| Task directions |
Which lines below fall between the one containing "7. A Short, Sharp" and the one containing "tax: 6.5% = 1.81 -> 6.5% = 2.87"? Repeat them exactly, counting both of those lines, and add nothing else.

| Records supplied |
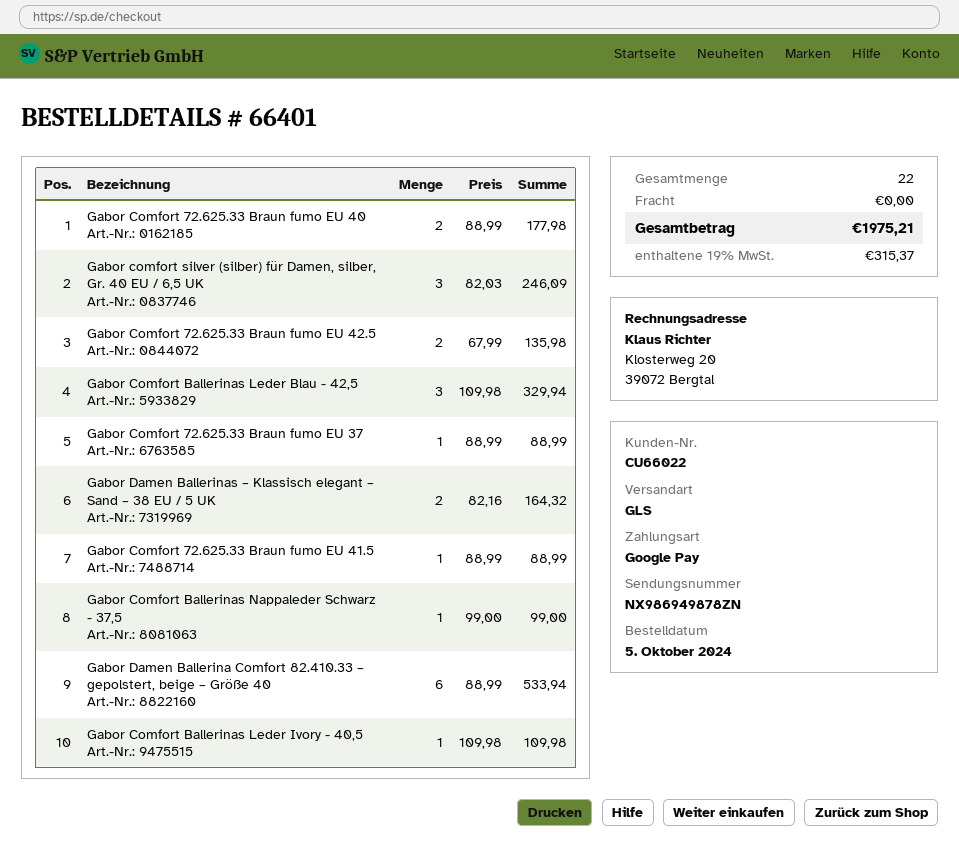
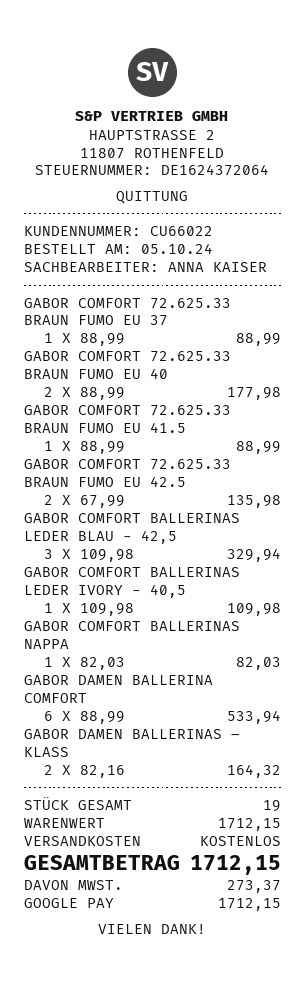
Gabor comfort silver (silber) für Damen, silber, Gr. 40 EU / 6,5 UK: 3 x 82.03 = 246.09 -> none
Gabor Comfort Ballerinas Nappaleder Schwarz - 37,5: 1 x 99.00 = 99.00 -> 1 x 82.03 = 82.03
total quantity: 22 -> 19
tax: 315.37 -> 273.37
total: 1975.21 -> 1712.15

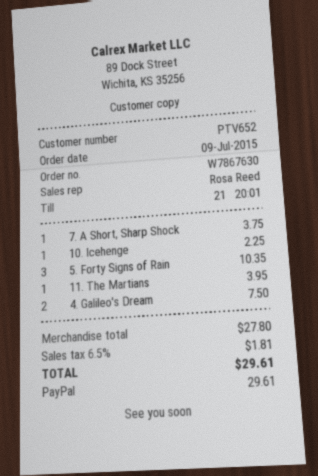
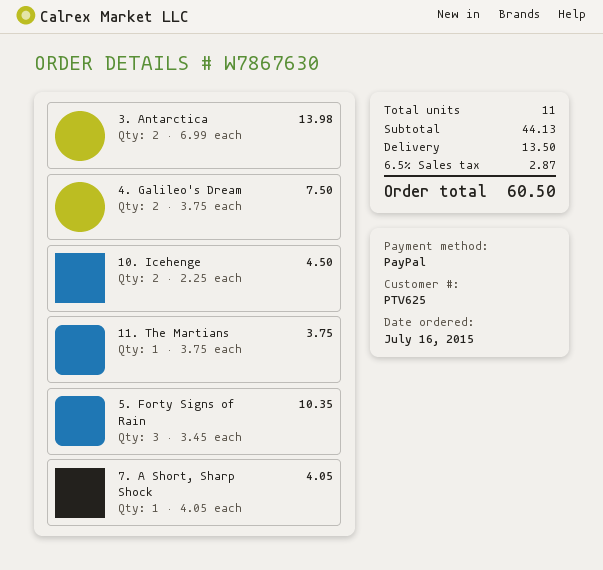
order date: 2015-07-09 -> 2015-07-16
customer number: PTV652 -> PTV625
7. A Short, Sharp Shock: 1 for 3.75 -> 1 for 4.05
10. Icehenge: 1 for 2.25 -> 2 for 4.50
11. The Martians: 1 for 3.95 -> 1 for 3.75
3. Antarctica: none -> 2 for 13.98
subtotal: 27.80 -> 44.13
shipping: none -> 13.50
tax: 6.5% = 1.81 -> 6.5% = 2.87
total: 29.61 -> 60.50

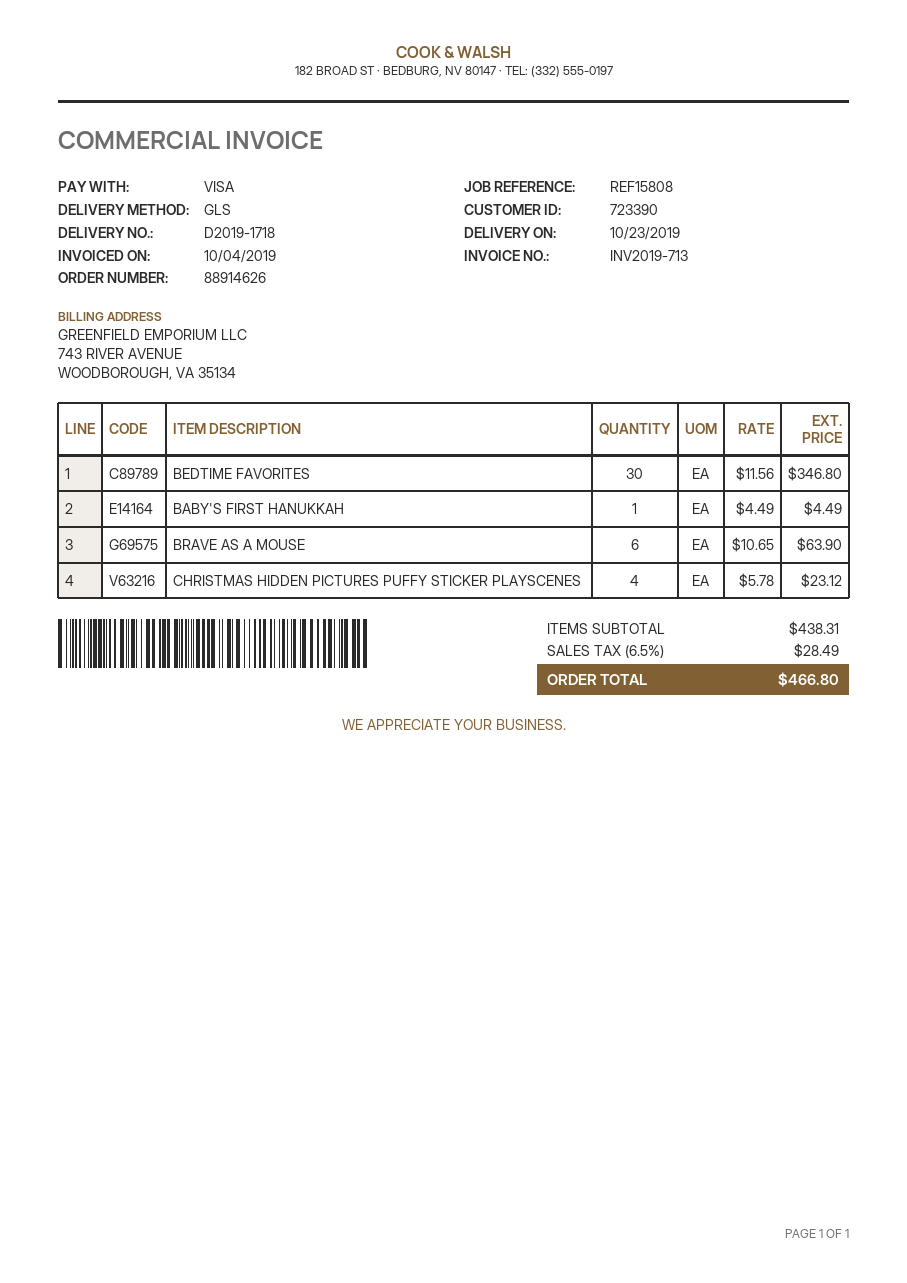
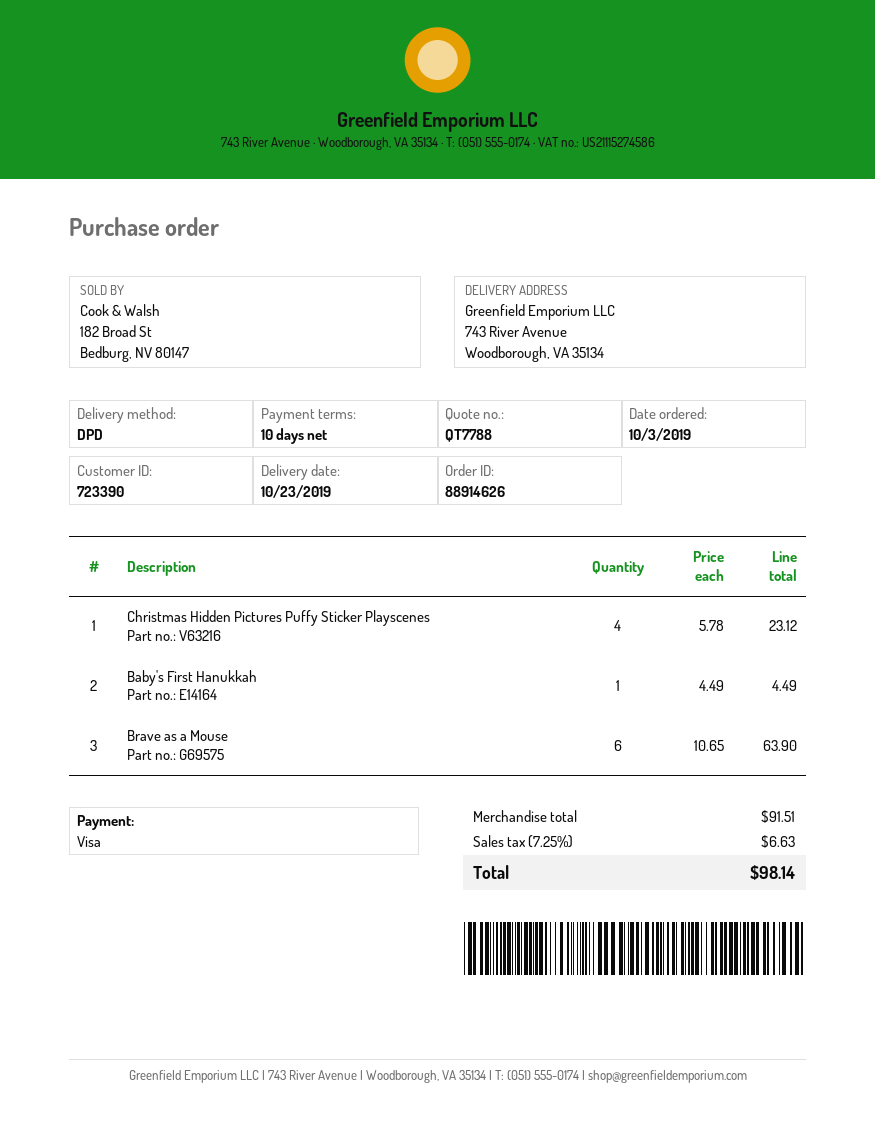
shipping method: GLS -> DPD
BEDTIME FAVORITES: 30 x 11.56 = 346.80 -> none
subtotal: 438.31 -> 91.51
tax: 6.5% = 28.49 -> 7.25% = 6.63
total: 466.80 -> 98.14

---

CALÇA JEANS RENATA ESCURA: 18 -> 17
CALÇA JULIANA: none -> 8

| Result of this exercise |
7. A Short, Sharp Shock: 1 for 3.75 -> 1 for 4.05
10. Icehenge: 1 for 2.25 -> 2 for 4.50
11. The Martians: 1 for 3.95 -> 1 for 3.75
3. Antarctica: none -> 2 for 13.98
subtotal: 27.80 -> 44.13
shipping: none -> 13.50
tax: 6.5% = 1.81 -> 6.5% = 2.87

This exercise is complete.